_What the exercise asks_.
Copy out each line featuring the string "samples" from the entries beneath.

_Revision tracking records_.
━━━━━━━━━━━━━━━━

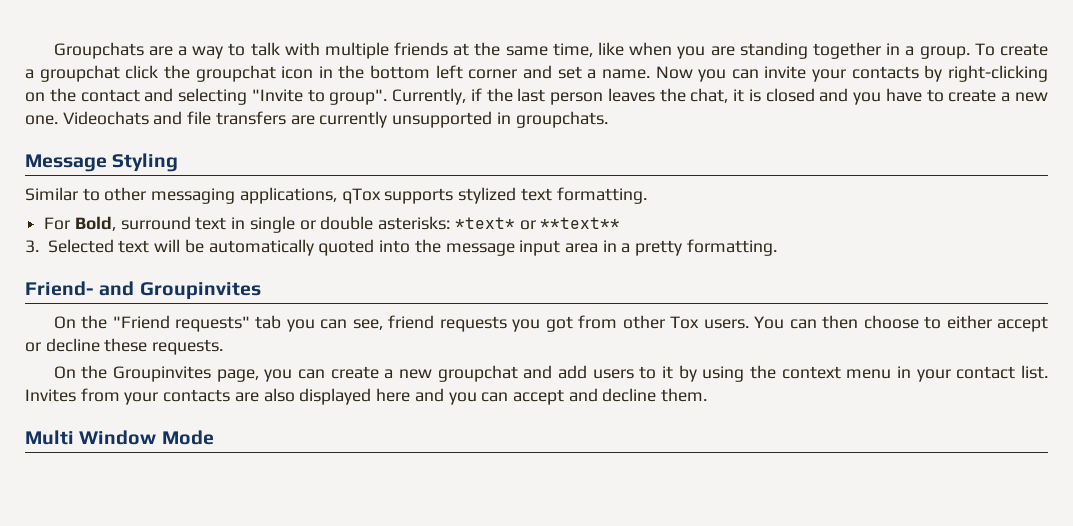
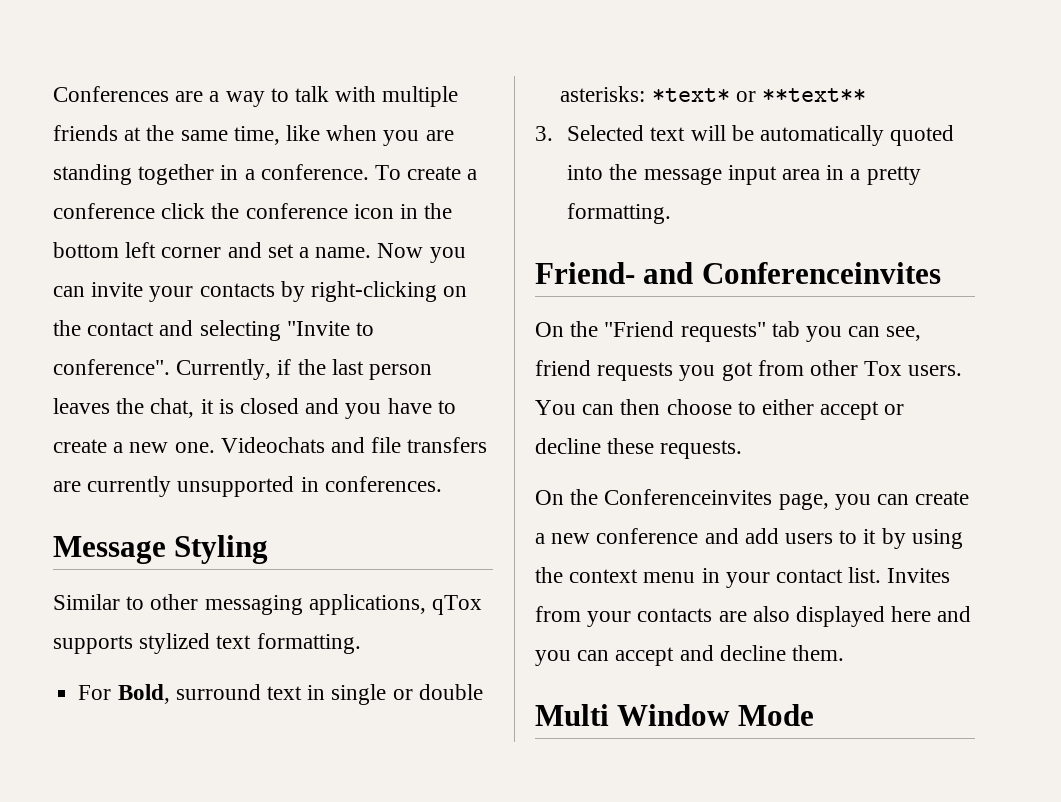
- Groupchats are a way to talk with multiple friends at the same time, like when you are standing together in a group.
+ Conferences are a way to talk with multiple friends at the same time, like when you are standing together in a conference.
- To create a groupchat click the groupchat icon in the bottom left corner and set a name.
+ To create a conference click the conference icon in the bottom left corner and set a name.
- Now you can invite your contacts by right-clicking on the contact and selecting "Invite to group".
+ Now you can invite your contacts by right-clicking on the contact and selecting "Invite to conference".
- Videochats and file transfers are currently unsupported in groupchats.
+ Videochats and file transfers are currently unsupported in conferences.
- Friend- and Groupinvites
+ Friend- and Conferenceinvites
- On the Groupinvites page, you can create a new groupchat and add users to it by using the context menu in your contact list.
+ On the Conferenceinvites page, you can create a new conference and add users to it by using the context menu in your contact list.

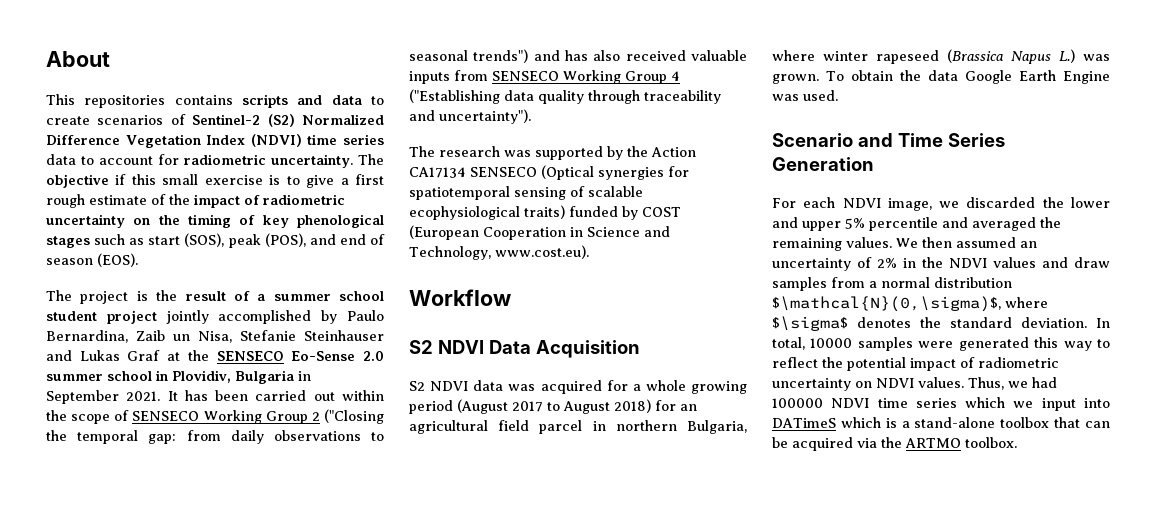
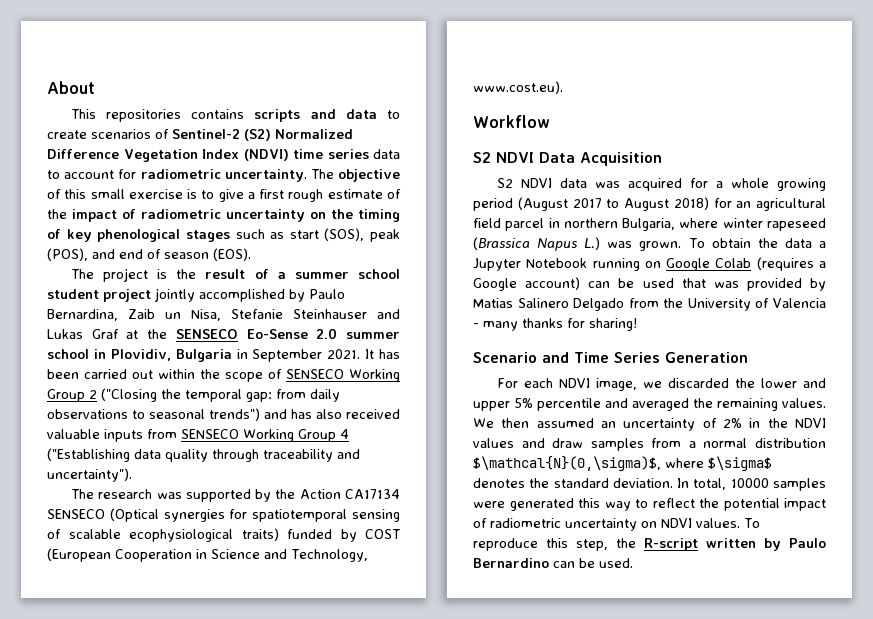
- The objective if this small exercise is to give a first rough estimate of the impact of radiometric uncertainty on the timing of key phenological stages such as start (SOS), peak (POS), and end of season (EOS).
+ The objective of this small exercise is to give a first rough estimate of the impact of radiometric uncertainty on the timing of key phenological stages such as start (SOS), peak (POS), and end of season (EOS).
- To obtain the data Google Earth Engine was used.
+ To obtain the data a Jupyter Notebook running on Google Colab (requires a Google account) can be used that was provided by Matias Salinero Delgado from the University of Valencia - many thanks for sharing!
- Thus, we had 100000 NDVI time series which we input into DATimeS which is a stand-alone toolbox that can be acquired via the ARTMO toolbox.
+ To reproduce this step, the R-script written by Paulo Bernardino can be used.

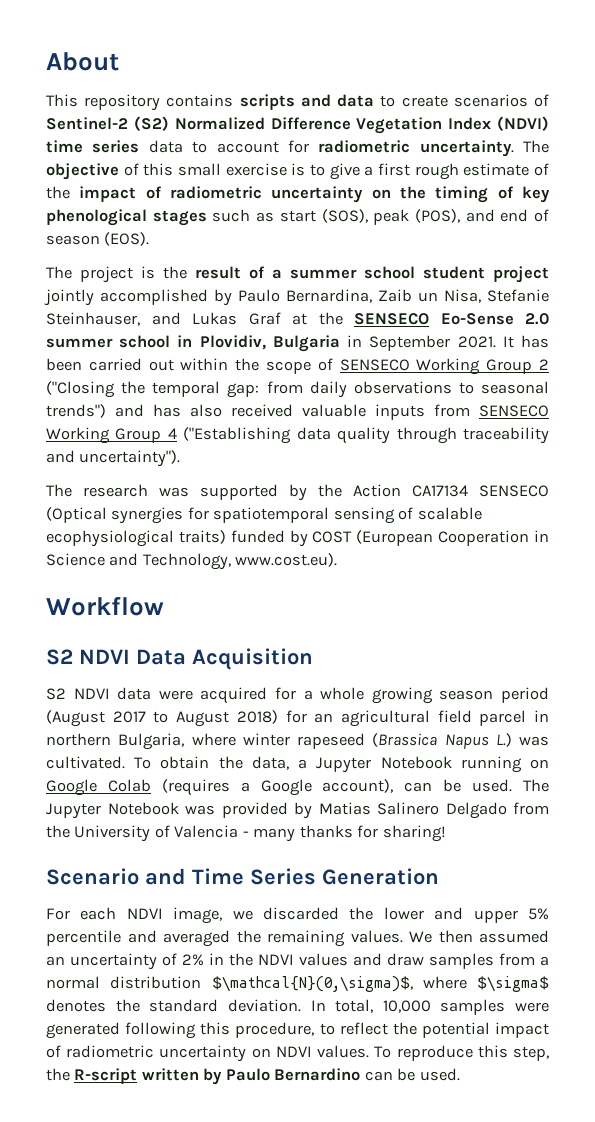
- This repositories contains scripts and data to create scenarios of Sentinel-2 (S2) Normalized Difference Vegetation Index (NDVI) time series data to account for radiometric uncertainty.
+ This repository contains scripts and data to create scenarios of Sentinel-2 (S2) Normalized Difference Vegetation Index (NDVI) time series data to account for radiometric uncertainty.
- The project is the result of a summer school student project jointly accomplished by Paulo Bernardina, Zaib un Nisa, Stefanie Steinhauser and Lukas Graf at the SENSECO Eo-Sense 2.0 summer school in Plovidiv, Bulgaria in September 2021.
+ The project is the result of a summer school student project jointly accomplished by Paulo Bernardina, Zaib un Nisa, Stefanie Steinhauser, and Lukas Graf at the SENSECO Eo-Sense 2.0 summer school in Plovidiv, Bulgaria in September 2021.
- S2 NDVI data was acquired for a whole growing period (August 2017 to August 2018) for an agricultural field parcel in northern Bulgaria, where winter rapeseed (Brassica Napus L.) was grown.
+ S2 NDVI data were acquired for a whole growing season period (August 2017 to August 2018) for an agricultural field parcel in northern Bulgaria, where winter rapeseed (Brassica Napus L.) was cultivated.
- To obtain the data a Jupyter Notebook running on Google Colab (requires a Google account) can be used that was provided by Matias Salinero Delgado from the University of Valencia - many thanks for sharing!
+ To obtain the data, a Jupyter Notebook running on Google Colab (requires a Google account), can be used. The Jupyter Notebook was provided by Matias Salinero Delgado from the University of Valencia - many thanks for sharing!
- In total, 10000 samples were generated this way to reflect the potential impact of radiometric uncertainty on NDVI values.
+ In total, 10,000 samples were generated following this procedure, to reflect the potential impact of radiometric uncertainty on NDVI values.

━━━━━━━━━━━━━━━━

_Result of this task_.
- In total, 10000 samples were generated this way to reflect the potential impact of radiometric uncertainty on NDVI values.
+ In total, 10,000 samples were generated following this procedure, to reflect the potential impact of radiometric uncertainty on NDVI values.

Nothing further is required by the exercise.